まず、文面からは、縊死で亡くなったということですが、自殺されたのか、他意介在があったのかが不明です。
従って、発見されたときの状況等が判りませんので、なぜ精液だけが漏出していたかは不明に近いとしか言えません。
通常の場合の首吊り死(縊頸による死亡)は、ほぼ100%、失禁、脱糞があります。
精液の漏出はその後に発現することが多く、従ってこの3様は混在していることが殆どと見てよいと思います。
ただし、精液の漏出は多少の時間が経過してから起こることも多く、検死、検案のときに発見されることが多いのも事実です。

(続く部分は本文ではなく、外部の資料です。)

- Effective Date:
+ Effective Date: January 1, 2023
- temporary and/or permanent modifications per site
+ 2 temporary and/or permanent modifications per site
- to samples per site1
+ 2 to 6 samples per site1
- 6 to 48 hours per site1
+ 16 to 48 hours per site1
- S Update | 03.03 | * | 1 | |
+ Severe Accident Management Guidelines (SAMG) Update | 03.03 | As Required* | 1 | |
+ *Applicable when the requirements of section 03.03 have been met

今回の場合に端的に判断できることは、死亡後の発見時に下着を取り替えたか、死亡直前に大小の排泄が行われたかということが考えられます。
従ってこのような現象が絶対無いということは言えません。
もうひとつ疑問がありますが、自殺にしろ、他殺にしろ縊死は要検案死体です。
すなわち、警察官の検案を受けることになりますが、この際には、着衣や所持品はいったん警察が押収した上で遺族等に返還されることになっています。
病院から、遺族等が直接受け取ることはありませんので、その辺にも疑問が残ります。
貴兄から得られた情報ではここまでしか分析できませんが、検案というのは、自分の耳目、感覚で検分して結論を導き出すものであるということをご了解下さい。

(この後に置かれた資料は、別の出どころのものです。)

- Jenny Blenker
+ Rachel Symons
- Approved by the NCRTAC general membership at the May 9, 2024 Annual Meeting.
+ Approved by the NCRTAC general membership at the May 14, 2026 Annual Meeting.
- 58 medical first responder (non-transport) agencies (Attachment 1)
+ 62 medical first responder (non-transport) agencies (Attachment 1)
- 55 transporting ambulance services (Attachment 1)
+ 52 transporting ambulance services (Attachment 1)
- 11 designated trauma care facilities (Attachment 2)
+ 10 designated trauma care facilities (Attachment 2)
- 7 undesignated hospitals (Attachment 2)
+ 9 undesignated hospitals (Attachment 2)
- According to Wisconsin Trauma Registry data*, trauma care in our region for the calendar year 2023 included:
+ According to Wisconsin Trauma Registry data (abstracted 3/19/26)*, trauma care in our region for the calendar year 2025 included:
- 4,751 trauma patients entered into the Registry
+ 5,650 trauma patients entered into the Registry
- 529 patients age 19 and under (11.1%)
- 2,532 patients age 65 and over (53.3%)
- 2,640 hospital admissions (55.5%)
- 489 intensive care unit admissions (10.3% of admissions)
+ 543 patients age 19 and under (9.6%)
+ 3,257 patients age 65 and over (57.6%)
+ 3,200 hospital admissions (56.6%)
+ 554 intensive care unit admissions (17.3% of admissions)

投稿: イソップ | 2011年4月 2日 (土) 08時56分

ありがとうございます。監察医の方が書かれていますが、いなかの検死はとてもいい加減なものです。私の住む地域では、美人局的な手口により知人が何人も亡くなっています。結婚し新築の家を購入したばかりの人間に近づき、奥さんにばれるのはまずいという状況の中自殺に追い込まれる。定年を迎え、一人でのみに行った先で声をかけられ、まじめだったご主人が自殺等、身近で起きています。線路上での変死だった先輩は、頭が陥没し、顔には殴られたあざがありました。家族は解剖を望まなかったので、自殺となりました。私は、解剖も視野に入れて調べて欲しい旨つたえましたが刑事さんは怒った様子で「自殺で間違いはない」ということをおっしゃっていました。兄は遺書にて「ずるい」ということを彼女に伝えていました。夫、子供がいることを後から伝えられたようです。本来であれば詳しく調べていきたいところではありますが、わたしの力不足で調べるに至っておりません。ずっと本などで、どういうことなのかを追っています。精液のみに関して、両親に下着の交換はあったのかを確認してみます。刑事さんからは、相手の女性も大変だからこれ以上調べるなというようなことを言われました。長々とすみません。ご回答ありがとうございました。感謝。